HotD narrows in on women as a class. One scene from “The Princess and the Queen” seems especially illustrative of Martin’s point: Rhaenyra, played by Emma D’Arcy, begs her husband, Laenor Velaryon, played by John Macmillan, to stay at her side after finding themselves at risk of being exposed for bearing three bastard children. Laenor wishes to sail the high seas once more and continue “fuck[ing] the lustiest boys.” Per their marital arrangement, each spouse is free to bed whomever they desire but Rhaenrya stands to lose everything upon exposure while Laenor can emerge unscathed. Laenor chooses the coward’s way out, leaving his wife to bear the consequences of both their actions. Rhaenyra then changes course.
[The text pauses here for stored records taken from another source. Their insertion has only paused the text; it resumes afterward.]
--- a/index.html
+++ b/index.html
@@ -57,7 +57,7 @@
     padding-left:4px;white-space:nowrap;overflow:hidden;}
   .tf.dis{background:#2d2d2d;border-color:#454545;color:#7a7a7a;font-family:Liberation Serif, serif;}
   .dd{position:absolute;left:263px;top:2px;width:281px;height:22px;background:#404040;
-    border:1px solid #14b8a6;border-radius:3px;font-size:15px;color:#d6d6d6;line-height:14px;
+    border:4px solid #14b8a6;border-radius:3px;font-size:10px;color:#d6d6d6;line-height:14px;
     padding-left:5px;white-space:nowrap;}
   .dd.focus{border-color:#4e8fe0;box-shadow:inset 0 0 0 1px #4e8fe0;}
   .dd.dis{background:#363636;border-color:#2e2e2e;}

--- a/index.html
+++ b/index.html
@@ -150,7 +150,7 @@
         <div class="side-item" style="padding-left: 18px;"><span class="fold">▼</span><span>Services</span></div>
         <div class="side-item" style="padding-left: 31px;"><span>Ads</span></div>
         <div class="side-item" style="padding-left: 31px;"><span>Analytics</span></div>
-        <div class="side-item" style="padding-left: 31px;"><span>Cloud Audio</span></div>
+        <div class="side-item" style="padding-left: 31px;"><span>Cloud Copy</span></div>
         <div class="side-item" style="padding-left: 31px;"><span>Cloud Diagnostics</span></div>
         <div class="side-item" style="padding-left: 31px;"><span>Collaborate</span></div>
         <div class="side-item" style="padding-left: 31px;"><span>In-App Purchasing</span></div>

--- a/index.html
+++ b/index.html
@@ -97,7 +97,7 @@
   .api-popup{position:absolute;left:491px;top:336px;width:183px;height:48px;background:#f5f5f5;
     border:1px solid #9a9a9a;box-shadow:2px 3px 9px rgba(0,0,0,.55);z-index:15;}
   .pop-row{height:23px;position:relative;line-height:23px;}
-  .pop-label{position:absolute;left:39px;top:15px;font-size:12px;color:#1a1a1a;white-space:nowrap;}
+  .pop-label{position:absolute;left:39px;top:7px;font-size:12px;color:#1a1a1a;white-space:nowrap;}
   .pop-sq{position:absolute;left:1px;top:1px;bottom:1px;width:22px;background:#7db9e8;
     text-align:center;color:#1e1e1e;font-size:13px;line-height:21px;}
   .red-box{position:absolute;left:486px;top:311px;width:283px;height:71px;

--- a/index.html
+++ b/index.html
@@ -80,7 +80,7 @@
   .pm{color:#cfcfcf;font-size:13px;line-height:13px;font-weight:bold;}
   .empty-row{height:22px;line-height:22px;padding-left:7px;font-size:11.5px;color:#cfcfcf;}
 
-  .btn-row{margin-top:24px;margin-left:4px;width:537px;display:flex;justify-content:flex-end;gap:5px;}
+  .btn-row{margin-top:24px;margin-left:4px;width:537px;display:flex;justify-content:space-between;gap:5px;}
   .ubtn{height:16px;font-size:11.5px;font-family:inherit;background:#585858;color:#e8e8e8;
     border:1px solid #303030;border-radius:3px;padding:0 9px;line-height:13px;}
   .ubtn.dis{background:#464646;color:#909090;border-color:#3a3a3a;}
“As your Princess and the heir to the throne,” Rhaenyra proclaims. “You are commanded to remain in King’s Landing and at my side.”
These are fighting words. This is a display of power not unlike Daenerys announcing herself as First of Her Name, Queen of the Andals and the First Men, Khaleesi of the Great Grass Sea, Mother of Dragons, Breaker of Chains, the Unburnt, etc., before laying waste on her enemies. Allison Herman, reviewing the show for The Ringer, praised this complexity.
“To the show’s credit, it avoids equating marginalization with the moral upper hand, a simplistic trap endemic to popular feminism,” Herman writes. “Just because Rhaenyra lacks one form of power doesn’t mean she can’t feel its corrupting influence in other ways.”
One cannot help but hear echoes of one of the greatest scenes from the original series: Petyr Baelish slyly declares that knowledge is power, alluding to his knowledge of Queen Cersei’s indiscretions. In response, Cersei commands her guards to slit his throat before immediately reneging. “I’ve changed my mind,” Cersei says. “Let him go.”
In case the point did not come across, Cersei clarifies: “Power is power.”
HotD shows us, perhaps more tastefully than Thrones, that beneath self-professed high ideals and stories of human progress are flawed human beings, each with their own personal allegiances, petty grievances and self-interest in mind.
People don’t watch event television for ideas, but these messages are conveyed just the same and pose the risk of miscommunication. I point this out only because while Thrones tried to tell a similar story through Daenerys, audiences evidently failed to realize until the series’s end that her humble come-up did not justify the wanton pyromania in her wake. Let’s not forget that during Thrones’ eight year-run at least 3,500 girls were named either “Daenerys” or “Khaleesi,” or their numerous possible misspellings.
The noble intentions of one person do not always triumph over the grim reality of the world. As Rhaenyra will learn in the weeks to come, history is not always kind to its losers and history has not also been kind to women.
By a different way of summation, I offer you this:
If what drew you to Thrones were the quiet conversations in palatial rooms preceding Shakespearean tragedy, the first six episodes of Dragon delivers in spades. The showrunners took a piece of text even dryer than the Gospels and made 10 passion plays to be delivered in weekly installments. Make no mistake about it: event television is back.
If what drew you to Thrones was its spectacle and bloodshed, HotD still has a chance to deliver in the season’s remainder. With two times the budget of the last season of Thrones, only time will tell whether HBO learned from its past mistakes or whether this buildup gives us epididymal hypertension, once again. War still looms around the corner for our characters. The dragons have not yet danced.